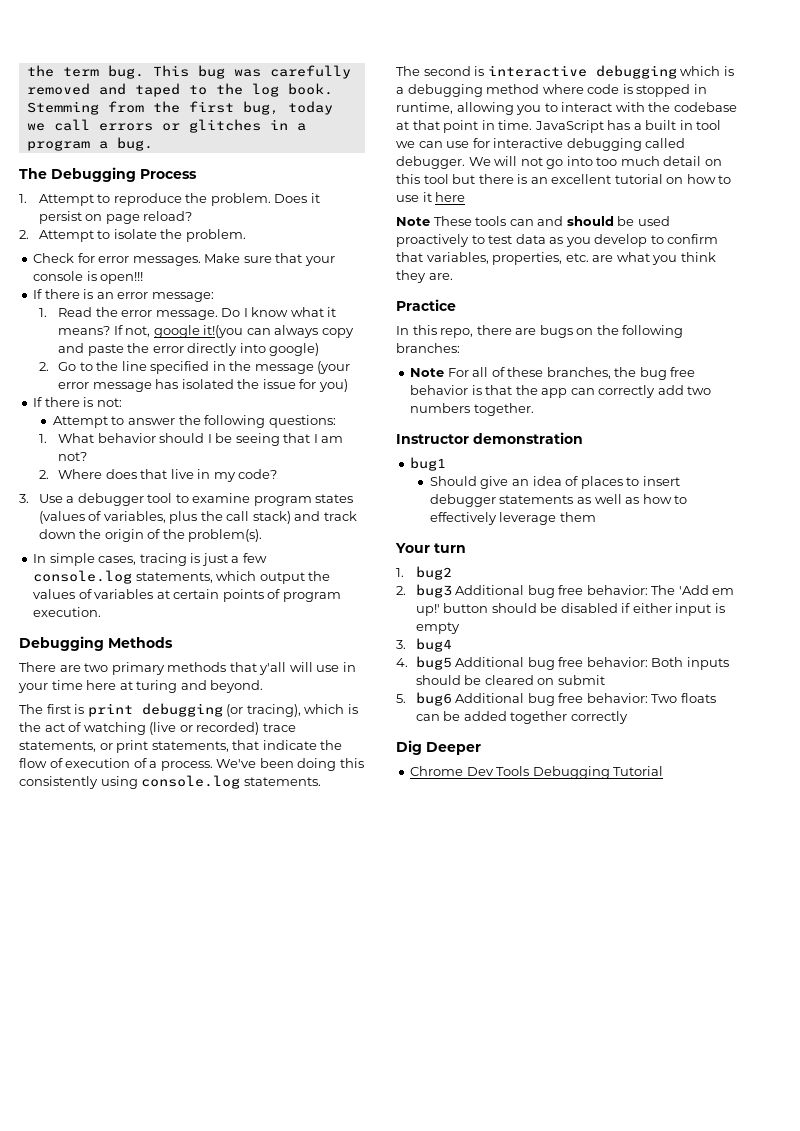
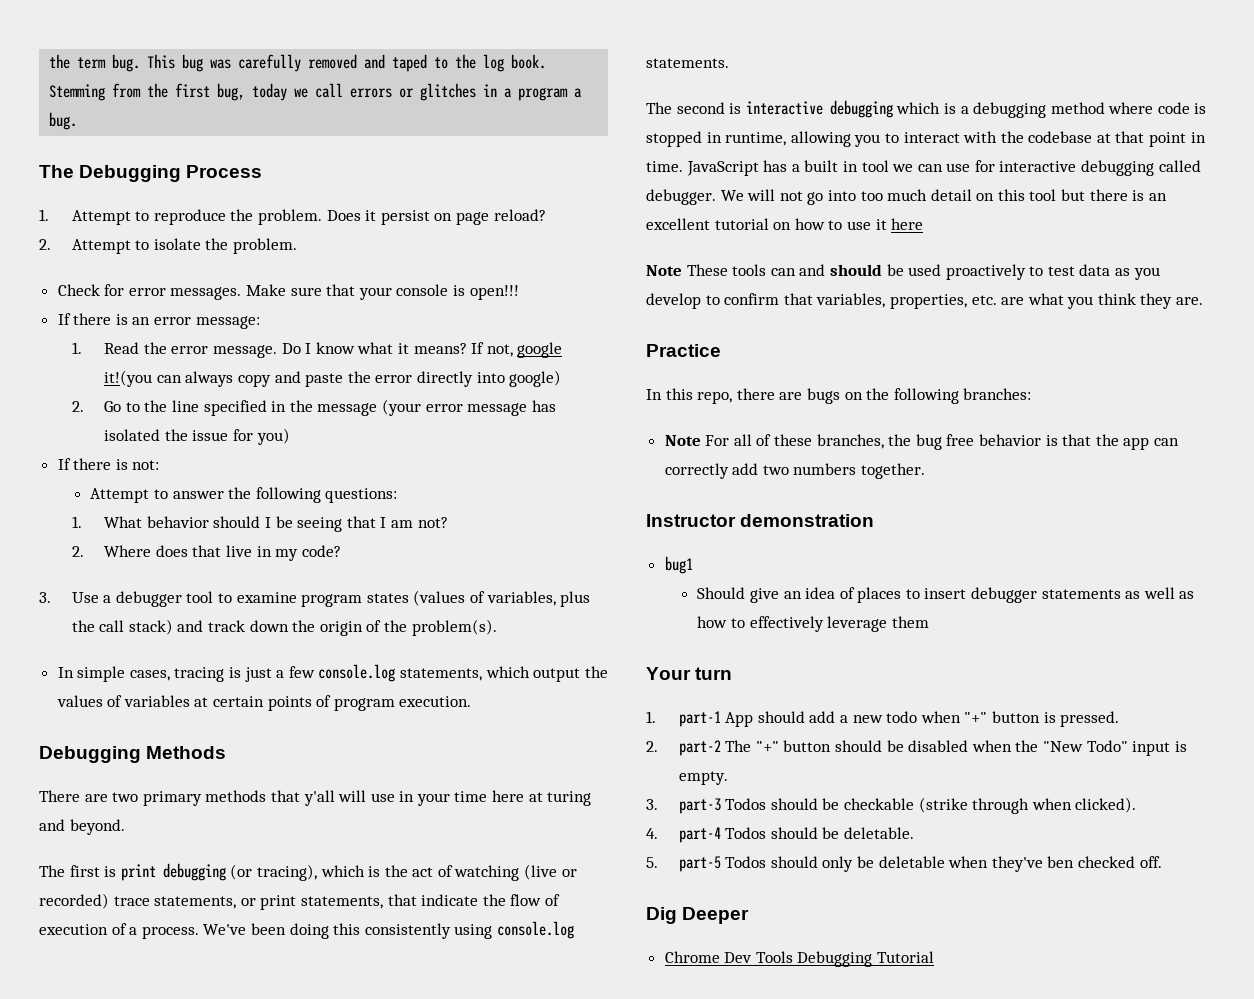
[415,566,452,580] [396,584,735,598] [415,603,672,616] bug2 // 2. bug3 Additional bug free behavior: The 'Add em up!' button should be disabled if either -> [678,711,1120,727] [646,740,1128,756] part-1 App should add a new todo when "+" button is pressed. // 2. part-2 The "+" button should be disabled when the "New Todo"
[415,622,460,634] [396,638,452,652] [396,656,729,670] [415,675,605,685] [396,692,716,706] [415,711,628,724] empty // 3. bug4 // 4. bug5 Additional bug free behavior: Both inputs should be cleared on submit // 5. bug6 Additional bug free behavior: Two floats can be added together correctly -> [678,771,728,785] [646,797,1137,814] [646,827,915,843] [646,856,1162,872] empty. // 3. part-3 Todos should be checkable (strike through when clicked). // 4. part-4 Todos should be deletable. // 5. part-5 Todos should only be deletable when they've ben checked off.

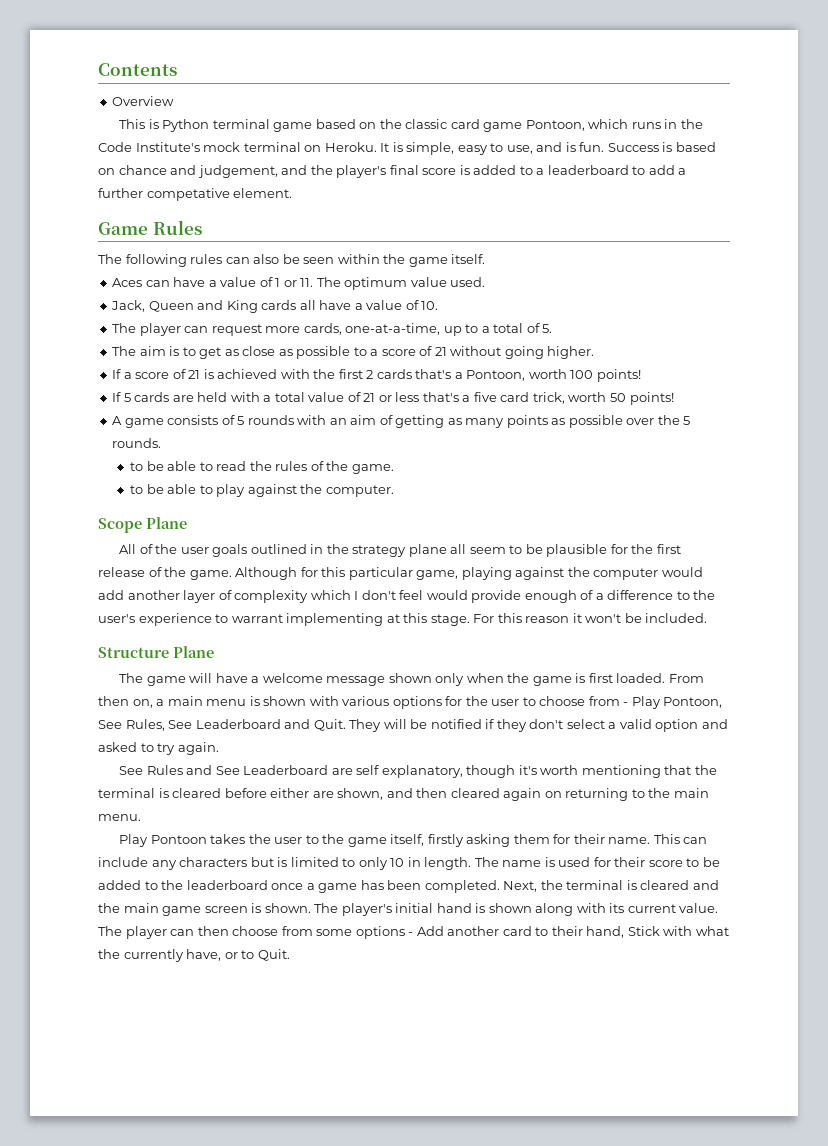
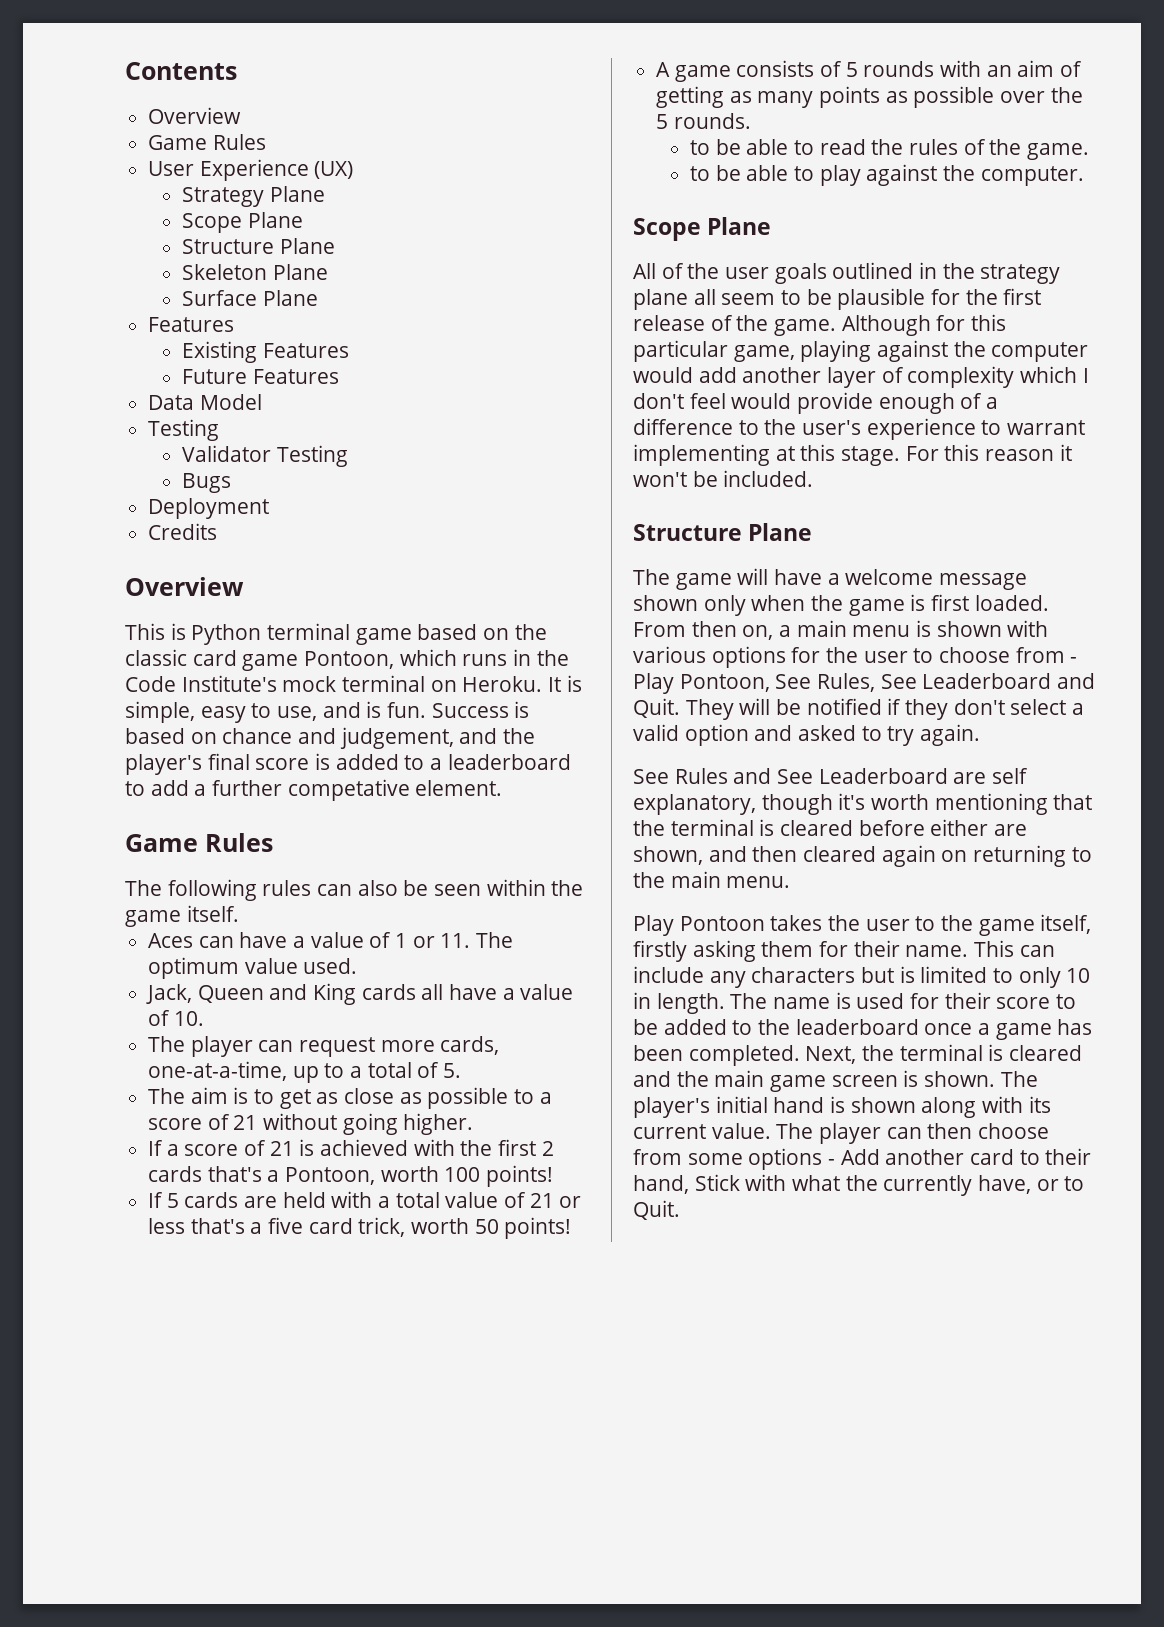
(175, 101) none -> [148,134,266,150] [148,159,354,181] [181,186,325,207] [181,212,303,233] [181,238,335,254] [181,264,328,280] [181,290,318,306] [148,317,235,332] [181,341,349,363] [181,369,339,384] [148,394,262,410] [148,419,220,441] [181,445,348,467] [181,473,231,493] [148,498,270,519] [148,523,218,540] [125,577,244,596] // Game Rules // User Experience (UX) // Strategy Plane // Scope Plane // Structure Plane // Skeleton Plane // Surface Plane // Features // Existing Features // Future Features // Data Model // Testing // Validator Testing // Bugs // Deployment // Credits // Overview

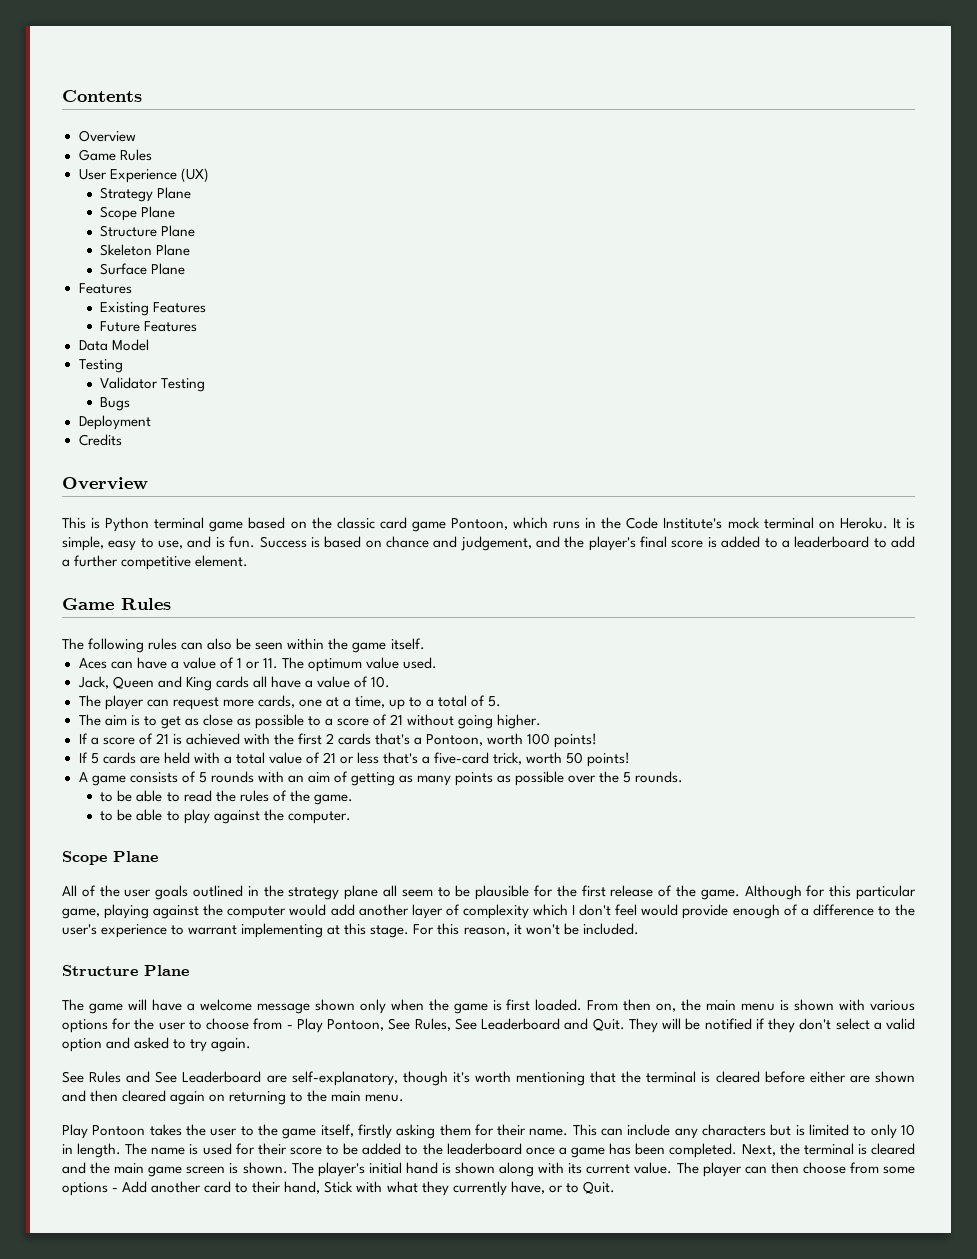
[287,779,410,801] competative -> [121,556,192,570] competitive
[148,1061,288,1081] one-at-a-time, -> [298,696,385,708] one at a time,
[268,1217,353,1234] five card -> [434,752,490,764] five-card
[985,449,1055,461] reason -> [463,927,510,936] reason,
[779,625,792,637] a -> [681,999,702,1011] the
[992,768,1029,784] [633,794,756,815] self explanatory, -> [291,1071,398,1086] self-explanatory,
[633,846,703,865] shown, -> [875,1071,916,1083] shown
[845,1175,878,1191] the -> [421,1181,449,1196] they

+++++

[PROBLEM DETAILS] An exact restatement of the lines from the one with "[633,846,703,865] shown, ->" through the last line of the data is the only acceptable answer.

[TASK ANSWER]
[633,846,703,865] shown, -> [875,1071,916,1083] shown
[845,1175,878,1191] the -> [421,1181,449,1196] they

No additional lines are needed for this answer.